Hunger's Brides

Home > Other > Hunger's Brides > Page 99
Hunger's Brides Page 99

by W. Paul Anderson


  “About this manuscript you have called The Sapphic Hymns….”

  JUANA INÉS DE LA CRUZ

  Alan Trueblood, trans.

  Verde embeleso de la vida humana,

  loca Esperanza, frenesí dorado,

  sueño de los despiertos intrincado,

  como de sueños, de tesoros vana;

  alma del mundo, senectud lozana,

  decrépito verdor imaginado;

  el hoy de los dichosos esperado

  y de los desdichados el mañana:

  sigan tu sombra en busca de tu día

  los que, con verdes vidrios por anteojos,

  todo lo ven pintado a su deseo;

  que yo, más cuerda en la fortuna mía,

  tengo en entrambas manos ambos ojos

  y solamente lo que toco veo.

  Green allurement of our human life,

  mad Hope, wild frenzy gold-encrusted,

  sleep of the waking full of twists and turns

  for neither dreams nor treasures to be trusted;

  soul of the world, new burgeoning of the old,

  fantasy of blighted greenery,

  day awaited by the happy few,

  morrow which the hapless long to see:

  let those pursue your shadow’s beckoning

  who put green lenses in their spectacles

  and see the world in colours that appeal.
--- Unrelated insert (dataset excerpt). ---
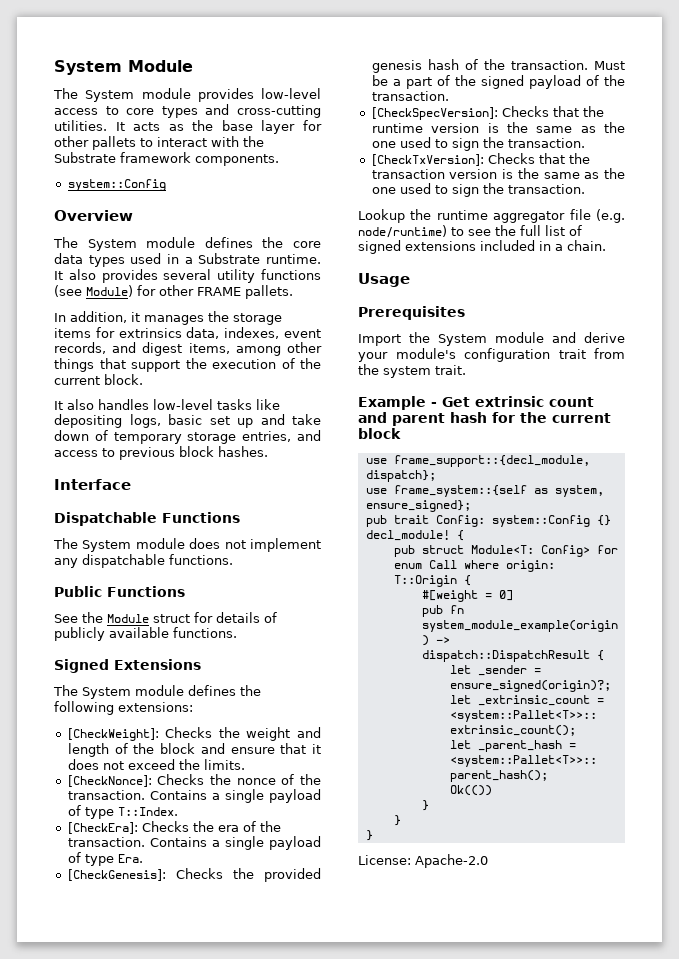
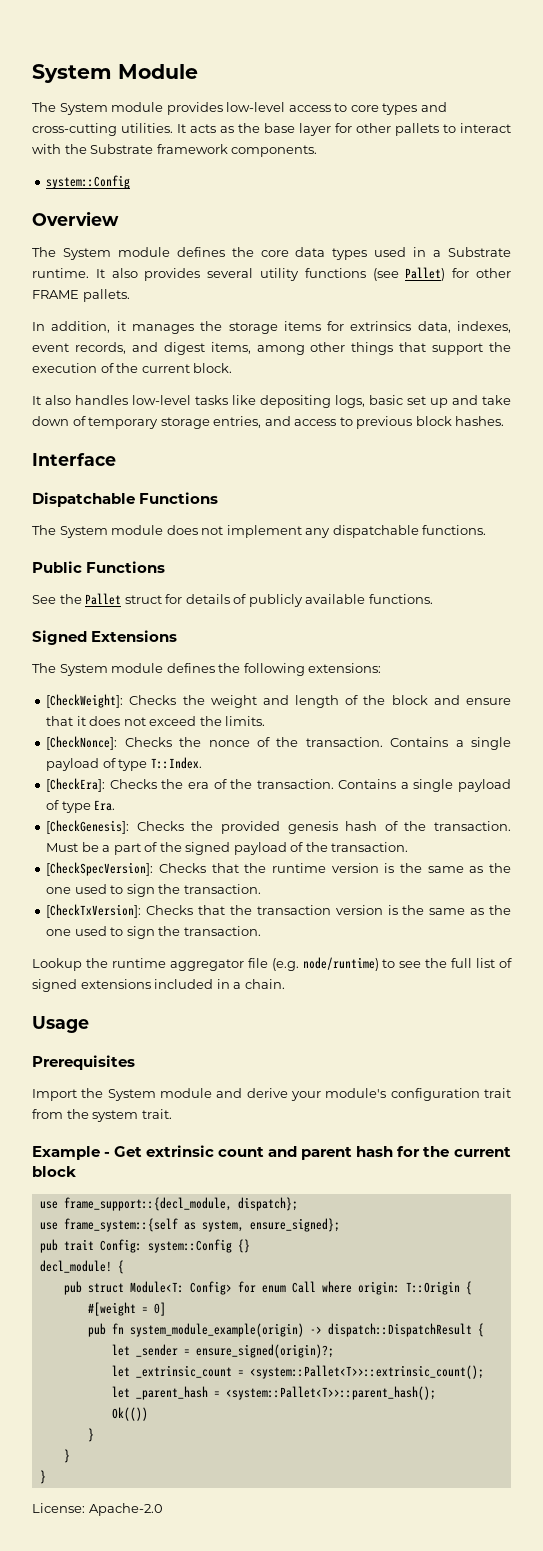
[86,285,133,297] Module) -> [405,267,446,281] Pallet)
[107,614,149,623] Module -> [85,593,122,605] Pallet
  Myself, I’ll act more wisely toward the world:

  I’ll place my eyes right at my fingertips

  and only see what my two hands can feel.

  LORD PROSECUTOR

  The craft of the forger is weaker far than Necessity.38

  Date unknown, year 1693 …

  … charges that in clandestine distribution from America even unto Europe, and in conspiration with Lady María Luisa Manrique de Lara, Countess of Paredes, with the Creoles Carlos de Sigüenza y Góngora and Antonio Núñez de Miranda, Jesuit Prefect of the Brotherhood of Mary, and with the aid of the mulatta Antonia Mora, the nun has trafficked in heretical tracts, monographs and forbidden translations, including those of the Franciscan Manuel de Cuadros, already consigned to eternal damnation on related charges.

  Ask the nun’s response.

  The heresiarch will state a response for the record.

  A: Before the Lord Judges I freely confirm that manuscripts were copied and sent, but there was no traffic, no profit, no distribution ring. Further, the orthodoxy and character of the manuscripts are still to be determined here before this very Tribunal—but if even a single one were deemed heretical, I do not doubt, Lord Judges, that all the parties named here would willingly—

  Tell the nun again to address herself only to the Lord Prosecutor.

  A: I have only addressed myself to whom addresses me as an expression of respect.

  Should the Tribunal require expressions of the heresiarch’s respect, we will extract them.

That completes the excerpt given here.